Strukturierte Produkte sind Wertpapiere, die ein oder mehrere Basisfinanzprodukte (typischerweise Aktien, Devisen, Rohstoffe, Zinsen, Indizes) und ein derivatives Finanzinstrument / Element in einem neuen Wertpapier bündeln. Eine exakte Definition für den Sammelbegriff der strukturierten Produkte gibt es nicht.
Durch die Kombination der einzelnen Finanzprodukte innerhalb eines neuen Produktes bekommen Investoren Zugang zu neuen Zahlungsströmen, Kursverhalten und Risikoprofilen. Zusätzlich können durch den Einsatz von strukturierten Produkten steuerliche Vorteile und Begünstigungen erzielt werden.
Übersicht zu strukturierten Produkten
In der Vergangenheit haben hauptsächlich institutionellen Anlegern in strukturierte Produkte investiert. Sie meist komplexe Anlageinstrumente deren Einsatz und Handel signifikantes Fachwissen erfordert.
Die grosse Flexibilität von strukturierten Produkten und der Einsatz in Form sehr individueller Anlageprodukte machen strukturierte Produkte in den letzten Jahren auch für Privatinvestoren interessant. So können strukturierte Produkte für Absicherung und für Spekulation eingesetzt werden. Vor Allem stark gesunkenen Kosten für die Emission von strukturierten Produkten haben privaten Investoren den Zugang stark erleichtert.
Strukturierte Produkte werden von Banken als Neuemission zur Zeichnung aufgelegt. Investoren können diese Produkte im sogenannten „Primärmarkt“ bei der Emission direkt beim Emittenten zeichnen.
Danach sind an der Börse notierte strukturierte Produkte im „Sekundärmarkt“ an der Börse handelbar. Der Emittent agiert als „Market Maker“, stellt für alle emittierten Produkte kontinuierlich faire Preise an der Börse.
Alternativ bieten Emittenten für nicht an der Börse notierte Produkte an, dass Investoren mit ihnen im Direkthandel (abseits von der Börse) Transaktionen ausführen.
Basiswert eines strukturierten Produktes ist immer eine Markt-bezogene Referenzgröße. Es kann ein Finanzinstrument oder eine Finanzkennzahl sein bei dem / der sich ein Marktpreis bestimmen lässt.
Es können die folgenden Basiswerte unterschieden werden:
- Wertpapiere wie Aktien, Anleihen oder Indizes
- Zinssätze, Risikoprämien von Schuldnern (Credit Spreads) und andere Erträge wie Dividenden
- Rohstoffe und Edelmetalle
- Währungen
Je nach Produkt kann es einen oder mehrere (Basketprodukte) Basiswerte geben, von denen die Preisentwicklung des strukturierten Produktes abhängt.
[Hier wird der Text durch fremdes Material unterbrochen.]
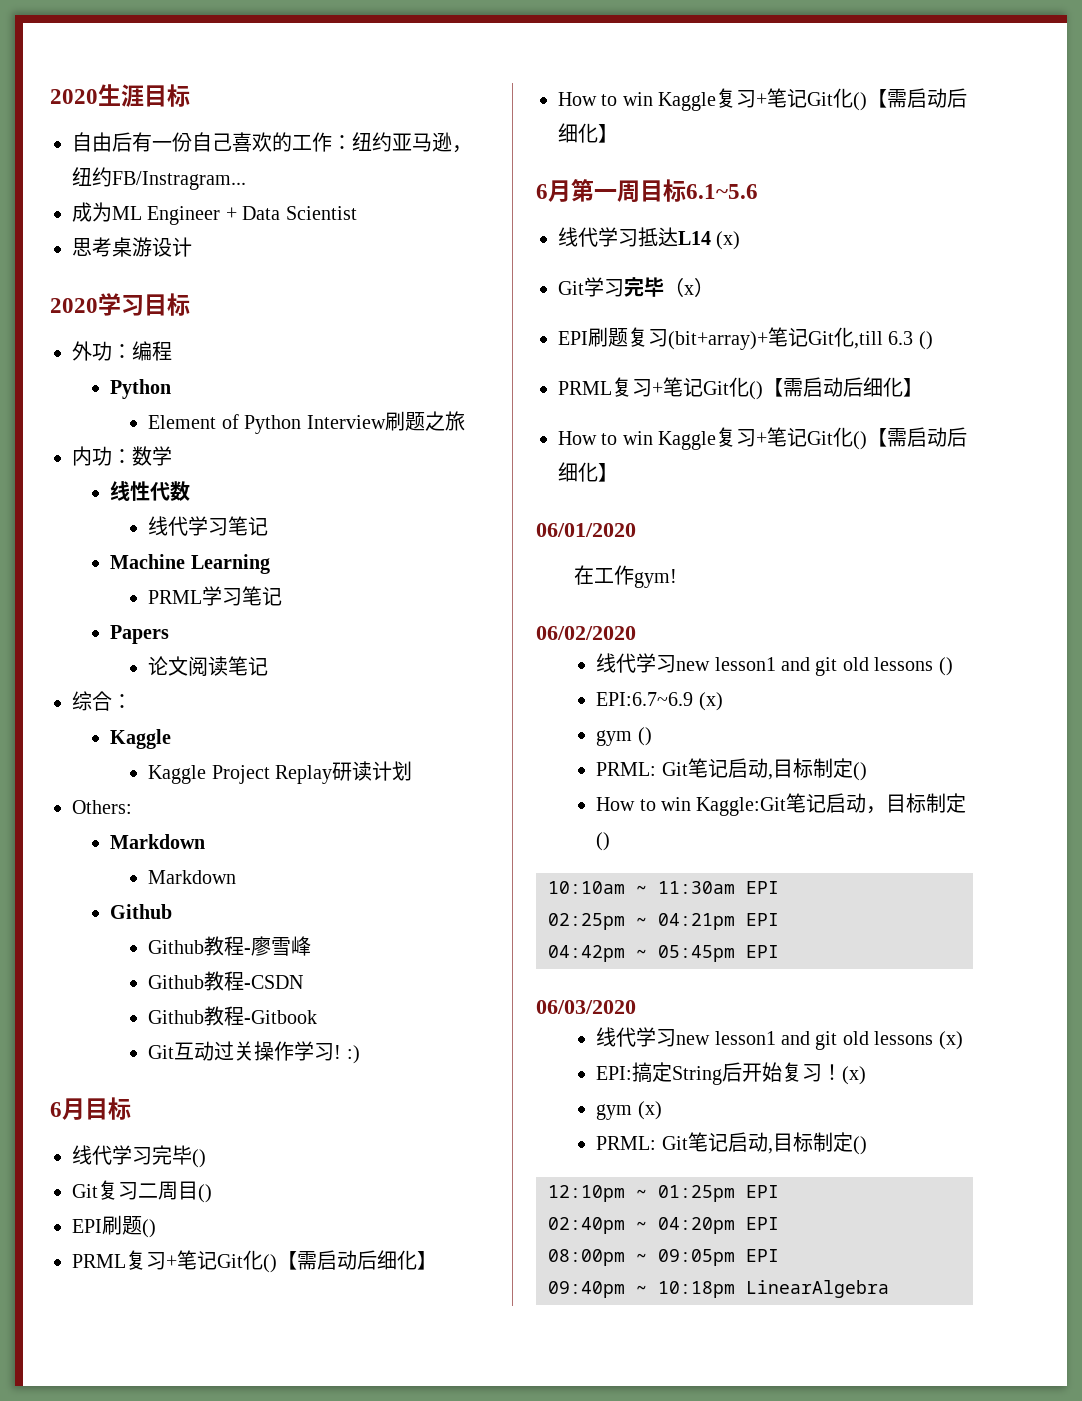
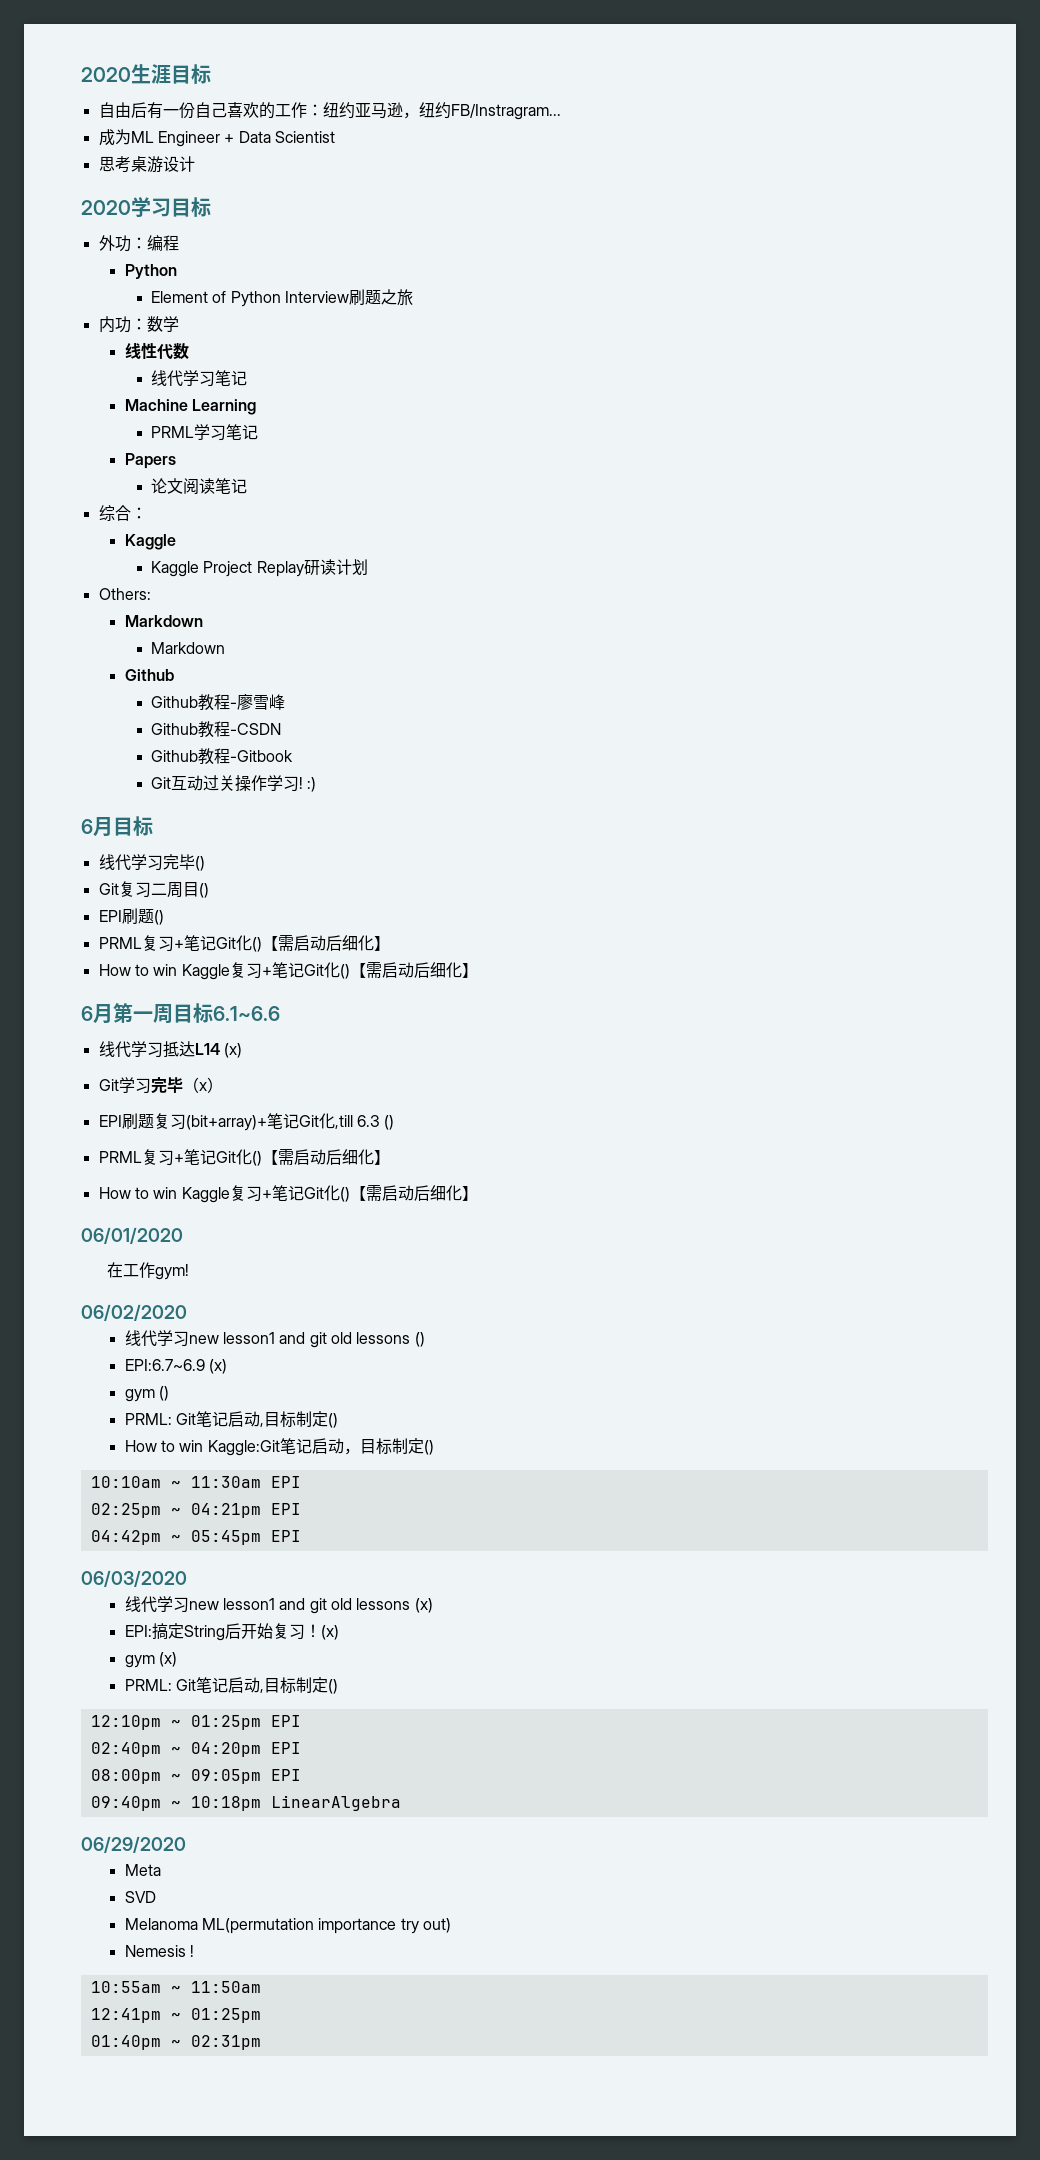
[686,184,758,199] 6.1~5.6 -> [213,1006,280,1021] 6.1~6.6
(889, 1289) none -> [81,1836,186,1853] [124,1864,161,1876] [124,1891,156,1903] [124,1918,452,1934] [124,1945,195,1957] [90,1981,261,1993] [90,2008,261,2023] [90,2035,261,2050] // 06/29/2020 // Meta // SVD // Melanoma ML(permutation importance try out) // Nemesis ! // 10:55am ~ 11:50am // 12:41pm ~ 01:25pm // 01:40pm ~ 02:31pm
Die Kategorien werden von jedem Emittenten anders unterteilt, wir folgen der Unterteilung des SVSP (Schweizer Verband für strukturierte Produkte). Aufgrund von Produktinnovationen ist diese Unterteilung dynamisch und kann sich jederzeit ändern.
- Renditeoptimierungsprodukte: Portfoliorendite Optimierung und Einkommen
- Partizipationsprodukte: Direkte Partizipation an Referenzwerten
- Hebelprodukte und Optionsscheine: Spekulation auf bestimmte Marktbewegungen
- Anlageprodukte mit Referenzschuldner: Partizipation an der Solvenz von Schuldnern
Zusätzliche Informationen zur den Produktkategorien sind beispielsweise auf der Website der Swiss Structured Products Association verfügbar: Link
Die Wiener Boerse ha tauch einen guten Überblick zu den verschiedenen arten verfassr: Link
Fast alle strukturierten Produkte haben eine fixe Laufzeit, nach deren Verfall dem Investor vom Emittenten eine marktabhängige Rückzahlung gemacht wird. Es gibt jedoch auch Zertifikate die keine Laufzeit haben und „endlos“ begeben werden.
Strukturierte Produkte werden in der Regel von Banken als Emittenten begeben. Der Emittent ist für die Dokumentation der Produkte zuständig und muss, falls gewünscht, die Börsennotierung beantragen und sicherstellen.
Nach der Emission agieren die Emittenten auch als "Market Maker" und stellen den Investoren die Handelbarkeit des emittierten Produktes sicher. Er tritt also als Käufer und Verkäufer seiner eigens ausgegebenen Produkte auf.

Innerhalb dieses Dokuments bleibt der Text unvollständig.